Per-Frame Processing Flow

The detector subscribes to two Zenoh topics: camera images (at 10 Hz max) and odometry. For each incoming camera frame:
  1. Rate limit check - if less than 100 ms since the last frame was considered, skip immediately
  2. Cache the latest robot pose from the odometry subscriber (runs independently, updating (x, y, yaw) on every odom message)
  3. Keyframe gate - compare the current pose against the pose of the last accepted keyframe:
    • If the robot has moved less than 0.5 m AND rotated less than 15 degrees, discard the frame (no inference)
    • If either threshold is exceeded, this frame is a keyframe - proceed to step 4
  4. Deserialize the CDR-encoded image and decode it to a numpy array
  5. Run YOLOv8 inference on the frame to produce bounding boxes
  6. For each detection, crop the bounding box region from the frame
  7. Batch all crops through the CLIP encoder (ViT-B/32) to produce 512-dim L2-normalized embeddings
  8. Publish a JSON envelope to tb/detections containing:
    • keyframe_id - monotonically increasing integer
    • timestamp - wall clock time
    • map_x, map_y, map_yaw - robot pose in map frame
    • detections - array of \{class, confidence, bbox, embedding, embedding_dim, embedding_model\}
When the robot is stationary, no frames pass the keyframe gate . When the robot is moving at typical speeds (~0.2 m/s), a keyframe fires roughly every 2-3 seconds.

Property Graph Structure

The entities above are linked in Apache AGE as a property graph:
Run A
 └── Keyframe_001 (t=1.2s)
      ├── Pose (x=2.1, y=0.8, yaw=45°)
      ├── Observation → Object "cup_1" → Place "kitchen"
      └── Observation → Object "chair_3" → Place "kitchen"
 └── Keyframe_002 (t=3.5s)
      ├── Pose (x=3.4, y=1.2, yaw=90°)
      └── Observation → Object "cup_1" → Place "hallway"
The edges encode the following relationships:
  • Run → Keyframe: this keyframe was captured during this run
  • Keyframe → Pose: the robot was at this map-frame position when the keyframe was captured
  • Keyframe → Observation: this object detection was produced from this keyframe
  • Observation → Object: this observation corresponds to this fused physical landmark
  • Object → Place: this object is located in this place
  • Place → Place (adjacent): these places are directly reachable from each other
In Run B the robot wakes up at an unknown location. It captures a few frames, detects objects, and computes CLIP embeddings for each crop. The re-localization query then:
  1. Runs KNN search in pgvector to find the most visually similar stored embeddings
  2. Follows graph edges from those embeddings to their Objects, then to their Places
  3. Ranks places by aggregated similarity score
  4. Outputs the top-3 candidate places and a pose hypothesis
The graph structure is what converts “I see something that looks like a stored object” into “I am probably in this place.”

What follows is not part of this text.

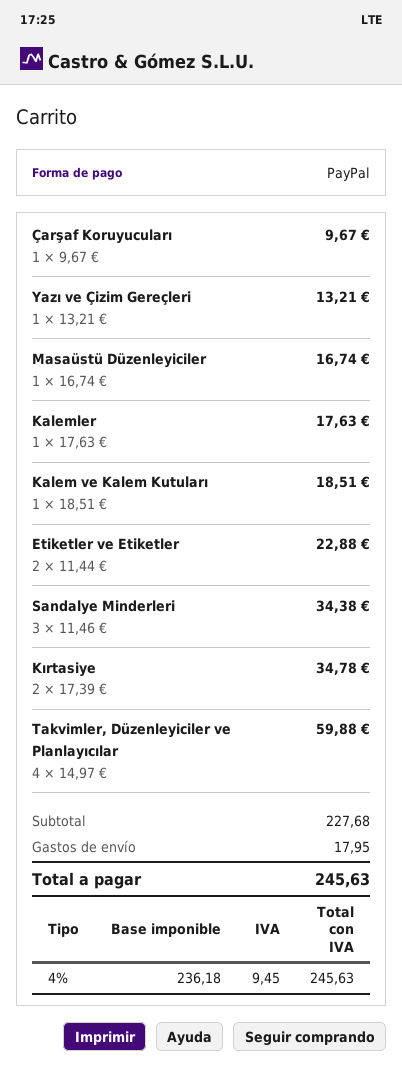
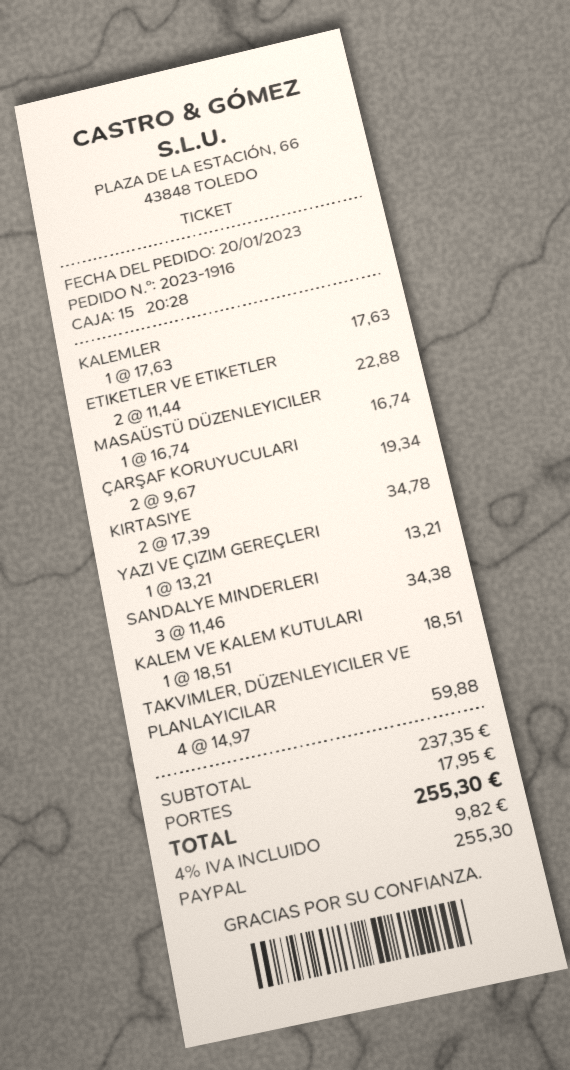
Çarşaf Koruyucuları: 1 x 9.67 = 9.67 -> 2 x 9.67 = 19.34
subtotal: 227.68 -> 237.35
tax: 4% = 9.45 -> 4% = 9.82
total: 245.63 -> 255.30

Background - Semantic + ROS2 Mapping Concepts

For Zenoh background videos, see the Zenoh middleware page.

ROS 2 Mapping and Frame Semantics (map vs odom)

Consult REP 105 - Coordinate Frames for Mobile Platforms and the Nav2 Transforms Setup Guide for the relationship between the map, odom, and base_link frames used in this assignment.

1. Global Pose Requirement

Produce map-frame poses for keyframes using one:
  • SLAM toolbox mapping mode, or
  • Localization against a known map
For each keyframe store:
  • map_x
  • map_y
  • map_yaw
  • timestamp
This is required for global semantic mapping.

2. Vector Embeddings (pgvector)

You will:
  • Crop each detection bounding box
  • Compute an embedding (CLIP or similar)
  • Store vectors in pgvector
CREATE EXTENSION IF NOT EXISTS vector;

CREATE TABLE detection_embeddings (
  det_pk bigint PRIMARY KEY REFERENCES detections(det_pk),
  model text,
  embedding vector(512)
);
Document your embedding model and dimension.

3. Semantic Graph with Apache AGE

Enable AGE per session:
LOAD 'age';
SET search_path = ag_catalog, "$user", public;
CREATE EXTENSION age;

Node types

  • Run
  • Keyframe
  • Pose (map frame)
  • Place
  • Object
  • Observation

Edge types

  • Run → Keyframe
  • Keyframe → Pose
  • Keyframe → Observation
  • Observation → Object
  • Object → Place
  • Place → Place (adjacent)

4. Place Construction

Cluster map-frame poses into places using:
  • grid binning, or
  • DBSCAN
Each keyframe must belong to exactly one place.

5. Object Landmark Fusion

Merge observations into object landmarks using:
  • spatial distance threshold
  • embedding similarity threshold
Each landmark must maintain:
  • class
  • mean position
  • first_seen / last_seen
  • observation count

6. Semantic Re-Localization Task

Scenario

Run A:
  • Explore maze
  • Build semantic graph
Run B:
  • Restart at unknown pose
  • Capture 1–3 object crops
  • Compute embeddings
  • Run vector KNN search
  • Infer top-3 likely places
  • Output best pose hypothesis

Minimal algorithm

  • Compute embeddings for query crops
  • KNN search in pgvector
  • Join to Object → Place
  • Rank places by similarity score

Required Queries

Provide working scripts for:

Vector

Top-k visually similar detections for a query crop.

Graph

Reachable places within N hops containing an object class.

Re-localization

Top-3 candidate places from query crops.

Deliverables

  • pgvector + AGE schema
  • Embedding generator
  • Graph builder
  • Semantic relocalizer
  • Demo report with success and failure analysis